→ **TASK INPUT**:
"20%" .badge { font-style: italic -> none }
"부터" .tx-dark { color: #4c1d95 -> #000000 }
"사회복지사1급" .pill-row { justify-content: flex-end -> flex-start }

==

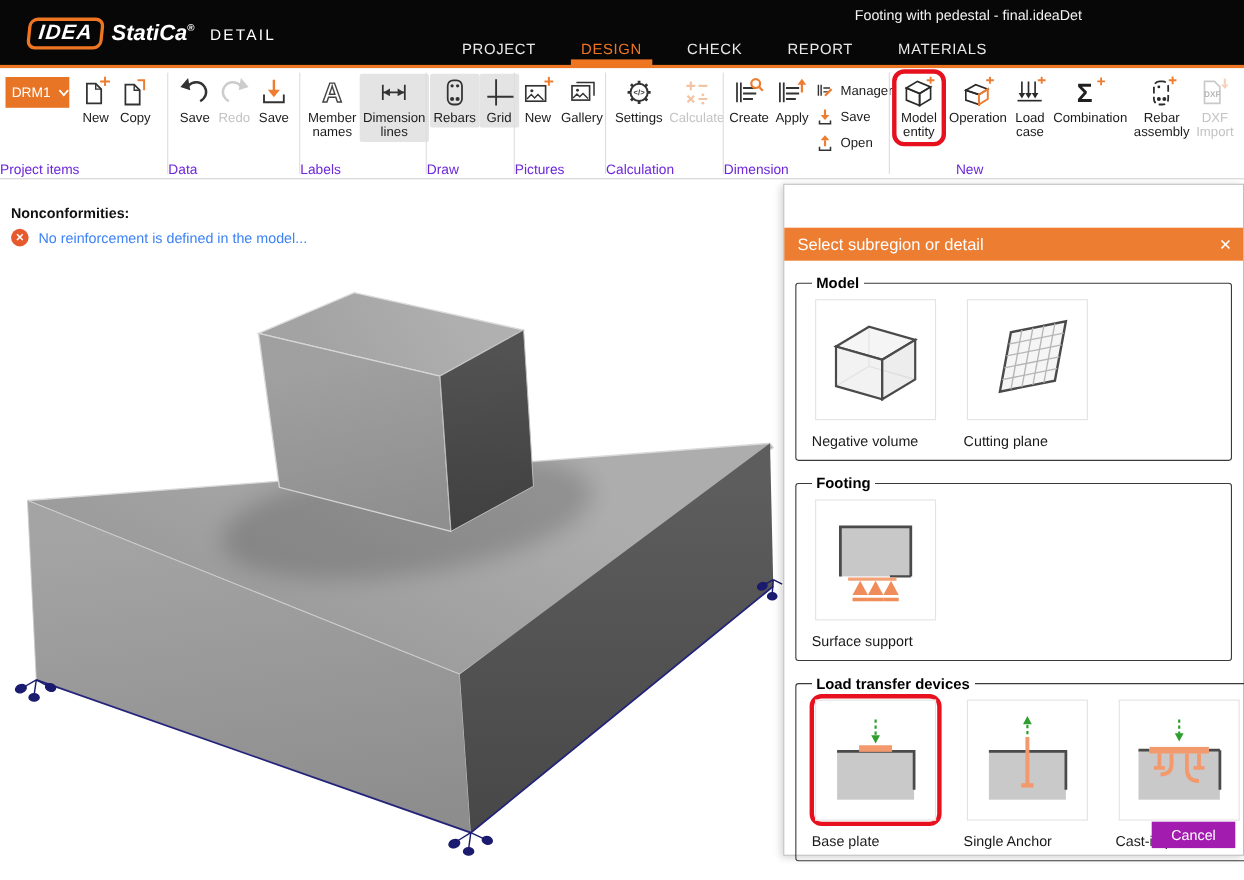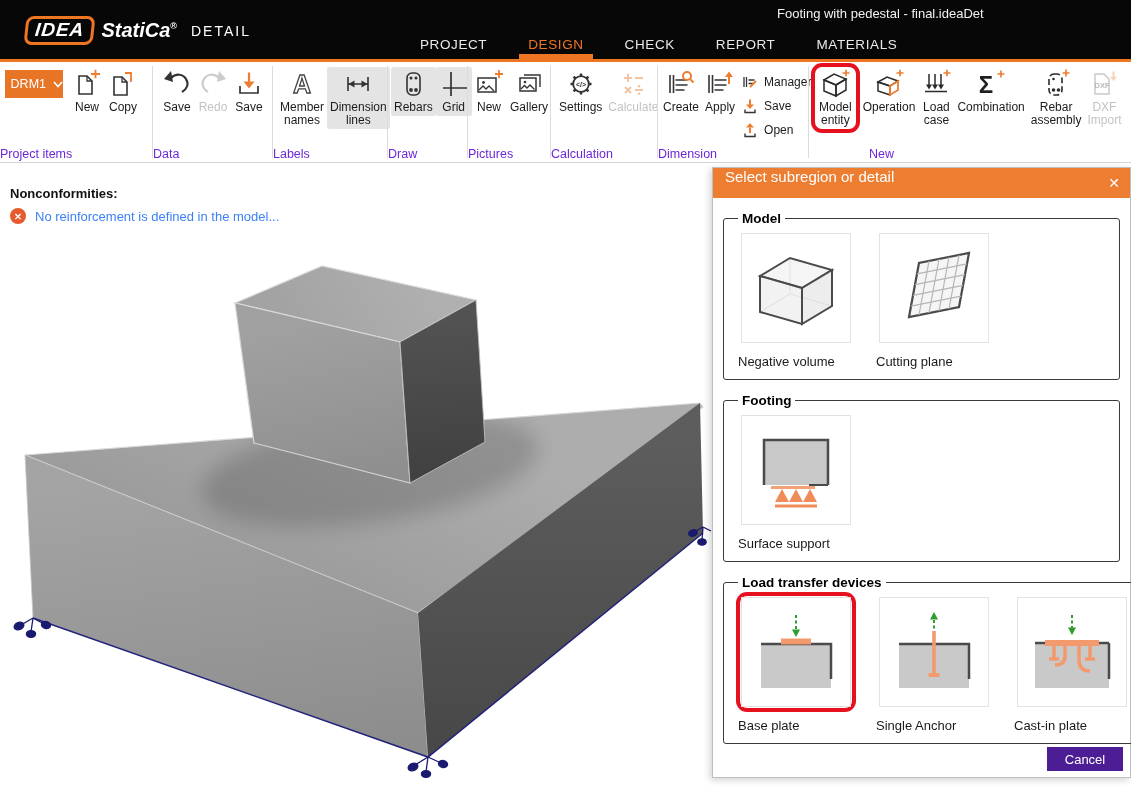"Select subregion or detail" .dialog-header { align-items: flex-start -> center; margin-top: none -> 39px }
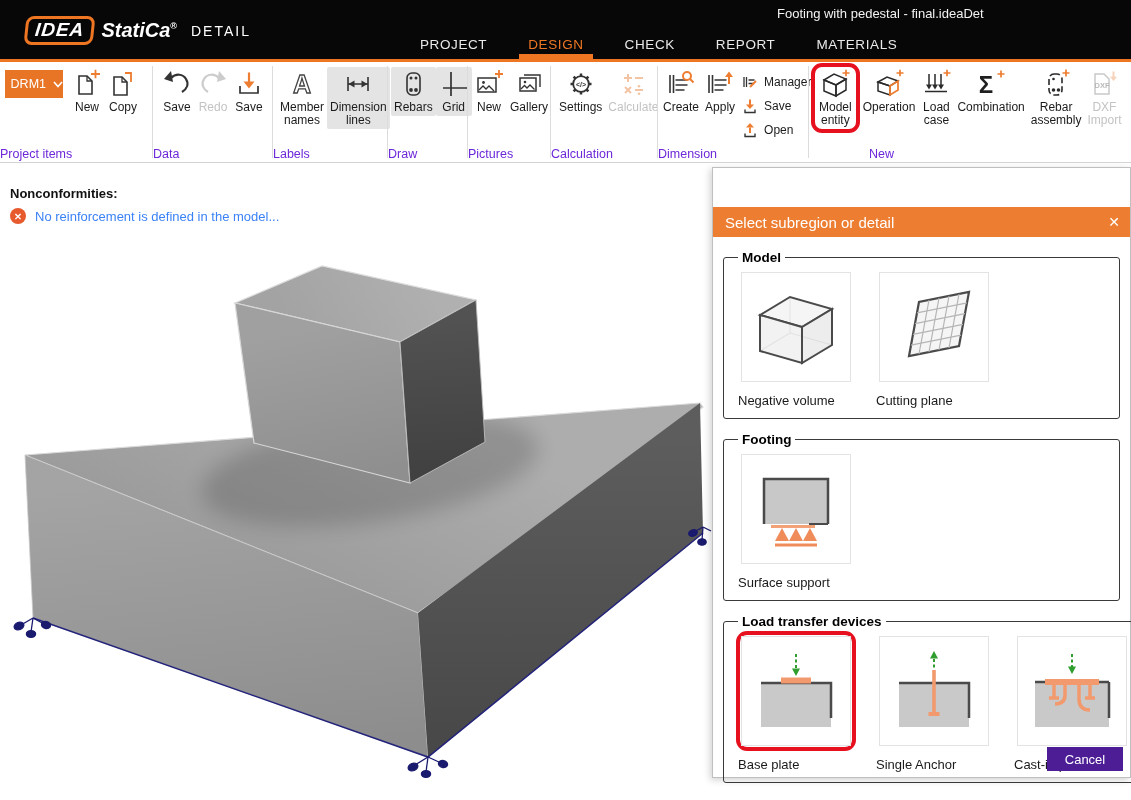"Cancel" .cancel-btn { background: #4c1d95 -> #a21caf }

==

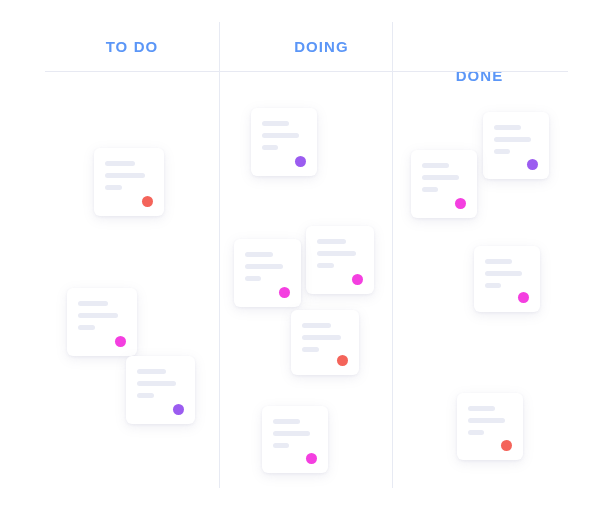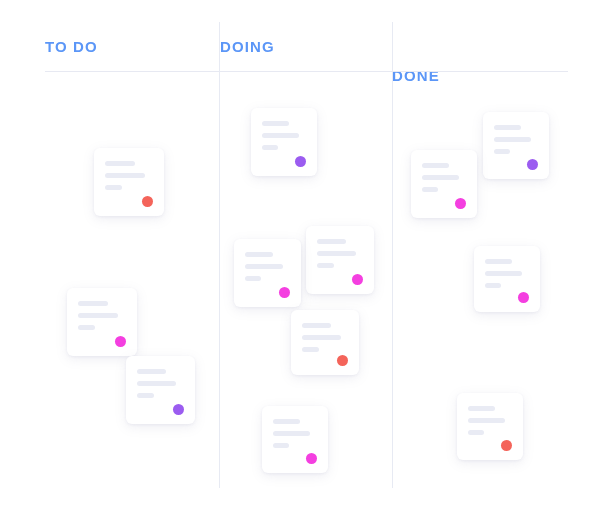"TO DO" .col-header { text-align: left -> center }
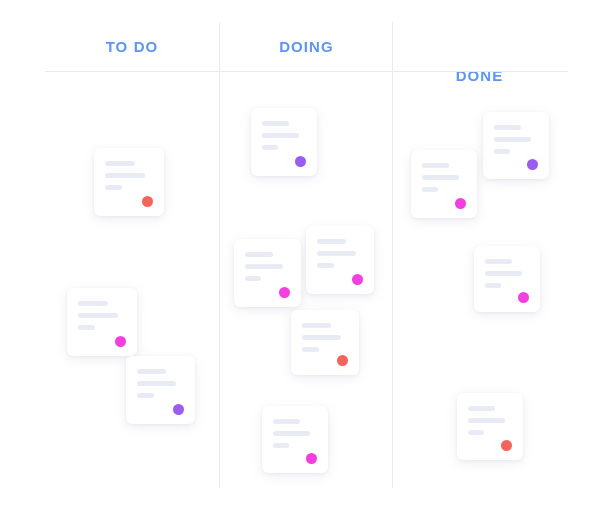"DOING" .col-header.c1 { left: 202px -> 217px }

→ **WHAT TO DO**: Pictures excluded, give again exactly and only the lines of the material above from the line with "text-align: left ->" through the line with "left: 202px ->".

→ **RESULT**:
"TO DO" .col-header { text-align: left -> center }
"DOING" .col-header.c1 { left: 202px -> 217px }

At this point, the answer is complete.